In contrast, G8, G6, and G9 were among the genotypes with the lowest stability and with higher (G8) and lower (G6 and G9) mean yield performances than the overall mean. The yield, stability and yield–stability ranks for 20 tested genotypes in 24 environments based on each of the statistical methods mentioned above are given in Table 3. Comparison of the statistical methods PI3K targets based on the yield ranks showed that the methods generally gave similar results in the ranking of genotypes.

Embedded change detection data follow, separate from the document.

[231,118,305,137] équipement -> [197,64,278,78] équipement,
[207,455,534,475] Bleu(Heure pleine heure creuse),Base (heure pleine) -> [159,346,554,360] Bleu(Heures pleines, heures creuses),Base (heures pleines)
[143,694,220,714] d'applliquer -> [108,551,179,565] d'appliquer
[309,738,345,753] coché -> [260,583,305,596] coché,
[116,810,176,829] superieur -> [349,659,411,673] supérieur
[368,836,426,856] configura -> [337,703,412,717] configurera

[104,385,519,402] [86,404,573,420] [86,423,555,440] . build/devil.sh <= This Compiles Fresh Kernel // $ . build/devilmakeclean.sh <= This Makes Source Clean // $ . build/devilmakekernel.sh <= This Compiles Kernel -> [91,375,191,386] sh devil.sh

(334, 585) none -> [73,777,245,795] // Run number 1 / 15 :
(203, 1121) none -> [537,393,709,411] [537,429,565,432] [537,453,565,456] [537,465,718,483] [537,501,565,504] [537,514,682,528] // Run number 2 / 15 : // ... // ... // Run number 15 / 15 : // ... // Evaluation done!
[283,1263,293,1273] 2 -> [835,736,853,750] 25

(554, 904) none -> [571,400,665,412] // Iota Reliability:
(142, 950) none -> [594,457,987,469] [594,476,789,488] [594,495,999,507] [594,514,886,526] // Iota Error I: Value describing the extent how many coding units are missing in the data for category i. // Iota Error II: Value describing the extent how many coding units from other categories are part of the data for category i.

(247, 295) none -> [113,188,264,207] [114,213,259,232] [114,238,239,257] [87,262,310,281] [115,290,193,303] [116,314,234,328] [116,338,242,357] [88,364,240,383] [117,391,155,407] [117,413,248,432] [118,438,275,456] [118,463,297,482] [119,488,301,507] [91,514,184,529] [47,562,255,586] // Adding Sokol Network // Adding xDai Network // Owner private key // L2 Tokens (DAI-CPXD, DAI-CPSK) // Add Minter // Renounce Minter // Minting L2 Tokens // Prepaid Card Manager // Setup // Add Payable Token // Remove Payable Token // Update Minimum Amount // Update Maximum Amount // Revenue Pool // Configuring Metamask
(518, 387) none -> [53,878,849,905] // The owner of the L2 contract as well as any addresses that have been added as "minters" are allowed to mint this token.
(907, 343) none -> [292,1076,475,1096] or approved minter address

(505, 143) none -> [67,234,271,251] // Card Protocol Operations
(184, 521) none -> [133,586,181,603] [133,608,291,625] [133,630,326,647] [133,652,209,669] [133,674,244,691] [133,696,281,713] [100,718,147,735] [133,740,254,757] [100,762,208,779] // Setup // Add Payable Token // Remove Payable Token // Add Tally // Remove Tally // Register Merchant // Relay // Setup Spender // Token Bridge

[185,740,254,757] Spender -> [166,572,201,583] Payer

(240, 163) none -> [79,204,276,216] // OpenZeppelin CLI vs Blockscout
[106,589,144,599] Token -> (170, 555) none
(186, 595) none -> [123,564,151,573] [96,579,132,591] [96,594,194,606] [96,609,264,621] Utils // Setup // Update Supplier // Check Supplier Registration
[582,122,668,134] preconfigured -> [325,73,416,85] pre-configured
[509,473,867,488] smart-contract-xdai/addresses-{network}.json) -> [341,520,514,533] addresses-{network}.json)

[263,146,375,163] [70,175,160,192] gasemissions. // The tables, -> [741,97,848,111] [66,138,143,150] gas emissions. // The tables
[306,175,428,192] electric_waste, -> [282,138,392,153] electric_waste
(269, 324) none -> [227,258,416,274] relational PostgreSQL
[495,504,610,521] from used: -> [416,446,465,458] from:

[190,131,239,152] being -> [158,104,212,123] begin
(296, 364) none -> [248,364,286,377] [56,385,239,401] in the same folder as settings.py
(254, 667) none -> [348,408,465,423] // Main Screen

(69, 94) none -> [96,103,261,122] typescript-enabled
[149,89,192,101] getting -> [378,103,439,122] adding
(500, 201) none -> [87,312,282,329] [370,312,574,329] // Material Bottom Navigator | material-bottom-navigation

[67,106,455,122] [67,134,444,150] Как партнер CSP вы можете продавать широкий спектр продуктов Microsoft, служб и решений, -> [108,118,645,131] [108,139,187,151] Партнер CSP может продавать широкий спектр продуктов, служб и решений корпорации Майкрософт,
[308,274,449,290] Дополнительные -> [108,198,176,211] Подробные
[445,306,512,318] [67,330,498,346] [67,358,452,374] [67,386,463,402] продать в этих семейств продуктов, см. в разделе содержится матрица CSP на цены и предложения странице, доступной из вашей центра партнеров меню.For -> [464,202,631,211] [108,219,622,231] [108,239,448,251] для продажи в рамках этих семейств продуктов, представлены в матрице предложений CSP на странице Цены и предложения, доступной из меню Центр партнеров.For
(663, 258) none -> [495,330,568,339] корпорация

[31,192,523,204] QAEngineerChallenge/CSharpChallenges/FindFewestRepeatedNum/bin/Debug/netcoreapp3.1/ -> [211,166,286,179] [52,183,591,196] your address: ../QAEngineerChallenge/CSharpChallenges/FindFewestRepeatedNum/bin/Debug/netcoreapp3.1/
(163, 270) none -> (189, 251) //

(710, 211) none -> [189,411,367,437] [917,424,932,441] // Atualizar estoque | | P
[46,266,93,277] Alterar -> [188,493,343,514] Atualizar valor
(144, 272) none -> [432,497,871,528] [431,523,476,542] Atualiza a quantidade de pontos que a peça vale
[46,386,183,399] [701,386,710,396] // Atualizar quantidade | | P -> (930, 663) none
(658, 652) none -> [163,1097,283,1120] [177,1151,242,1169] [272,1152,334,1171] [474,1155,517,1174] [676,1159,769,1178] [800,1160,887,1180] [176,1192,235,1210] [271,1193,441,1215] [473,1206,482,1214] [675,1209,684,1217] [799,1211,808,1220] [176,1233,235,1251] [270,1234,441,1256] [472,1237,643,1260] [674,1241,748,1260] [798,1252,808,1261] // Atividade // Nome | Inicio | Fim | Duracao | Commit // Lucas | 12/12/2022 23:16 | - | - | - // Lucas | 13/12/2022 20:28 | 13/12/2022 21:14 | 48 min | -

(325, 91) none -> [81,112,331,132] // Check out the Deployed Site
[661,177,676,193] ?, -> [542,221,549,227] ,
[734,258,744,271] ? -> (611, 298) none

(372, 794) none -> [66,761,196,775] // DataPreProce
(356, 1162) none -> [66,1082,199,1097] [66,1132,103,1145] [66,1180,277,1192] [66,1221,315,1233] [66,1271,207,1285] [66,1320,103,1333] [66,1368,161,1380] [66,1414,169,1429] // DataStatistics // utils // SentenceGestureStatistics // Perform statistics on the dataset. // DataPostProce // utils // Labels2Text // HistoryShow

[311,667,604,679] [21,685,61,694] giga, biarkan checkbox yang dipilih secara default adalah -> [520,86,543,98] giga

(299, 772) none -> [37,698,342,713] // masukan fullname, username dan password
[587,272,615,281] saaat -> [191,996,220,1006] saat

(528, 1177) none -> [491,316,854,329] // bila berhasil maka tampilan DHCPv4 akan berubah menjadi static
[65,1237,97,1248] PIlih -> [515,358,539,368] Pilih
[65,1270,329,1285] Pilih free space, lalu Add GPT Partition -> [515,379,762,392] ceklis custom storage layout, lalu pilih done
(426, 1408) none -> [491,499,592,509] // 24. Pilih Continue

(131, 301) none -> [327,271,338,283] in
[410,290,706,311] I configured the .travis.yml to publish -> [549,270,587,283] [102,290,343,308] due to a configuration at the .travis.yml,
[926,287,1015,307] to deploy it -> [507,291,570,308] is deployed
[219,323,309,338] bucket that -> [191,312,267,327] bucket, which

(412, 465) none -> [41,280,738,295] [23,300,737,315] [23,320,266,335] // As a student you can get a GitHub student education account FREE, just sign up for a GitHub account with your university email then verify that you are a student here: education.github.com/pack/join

For example, the five top-ranked

genotypes based on AMMI were G4, followed by G10, G19, G1, and G17; based on the GGE biplot were G4 followed by G10, G1, G19, and G17; based on JRA were G8, G4, G1 = G12, and G10; and based on the YSi statistic were G4, G10, G19, G1, and G17. With respect to stability ranks, genotypes G2, G15, G12, G11, and G17 were found to be stable based http://www.selleckchem.com/products/r428.html on AMMI distance, whereas the five top-ranked genotypes based on the GGE biplot were G18 = G12 = G2, G14, and G3, showing that AMMI and the GGE biplot gave similar results in identifying two of the five top-ranking genotypes as stable. According to JRA the most desirable genotypes based on stability ranks were G2, G17, G10,

G16, and G3, and based on the YSi statistic the most stable genotypes were G2, G17, G3, G16, and G18. Similar stability ranks were assigned by the JRA method and YSi statistic, as they identified four of the five top-ranking genotypes as stable. For yield–stability, the AMMI analysis identified G10 followed by G17, G3, G15, and G12 as the top-ranking high-yielding and stable genotypes; whereas G18 followed by G17 = G12 and G4 = G10 were characterized

by the GGE biplot as high-yielding and stable. According to JRA, the top-ranking high-yielding and stable genotypes were G10, followed by G4, G12, G17, and G3, and based on the almost YSi statistic the highest-ranking genotypes were G4 = G10, G17, G19, and G1 = G18. All four methods identified G10 and G17 as among the five top-ranking high-yielding and stable genotypes. Significant rank correlations were found between the statistical methods in the ranking of genotypes for yield, stability and yield–stability (Table 4). With respect to yield, the statistical methods were significantly correlated (P < 0.01) in the ranking of genotypes. The correlations varied from 0.72 (JRA–YSi; P < 0.01) to 0.99 (GGE–AMMI; P < 0.01) indicating that AMMI and the GGE biplot agreed most closely in ranking genotypes for yield. The statistical methods were positively correlated in identifying stable genotypes. The Spearman’s rank correlations for stability indices ranged from 0.53 (GGE–YSi; P < 0.05) to 0.97 (JRA–YSi). The AMMI distance (AMMID) was highly correlated with the stability indices in JRA (r = 0.83; P < 0.01) and YSi (r = 0.86; P < 0.01).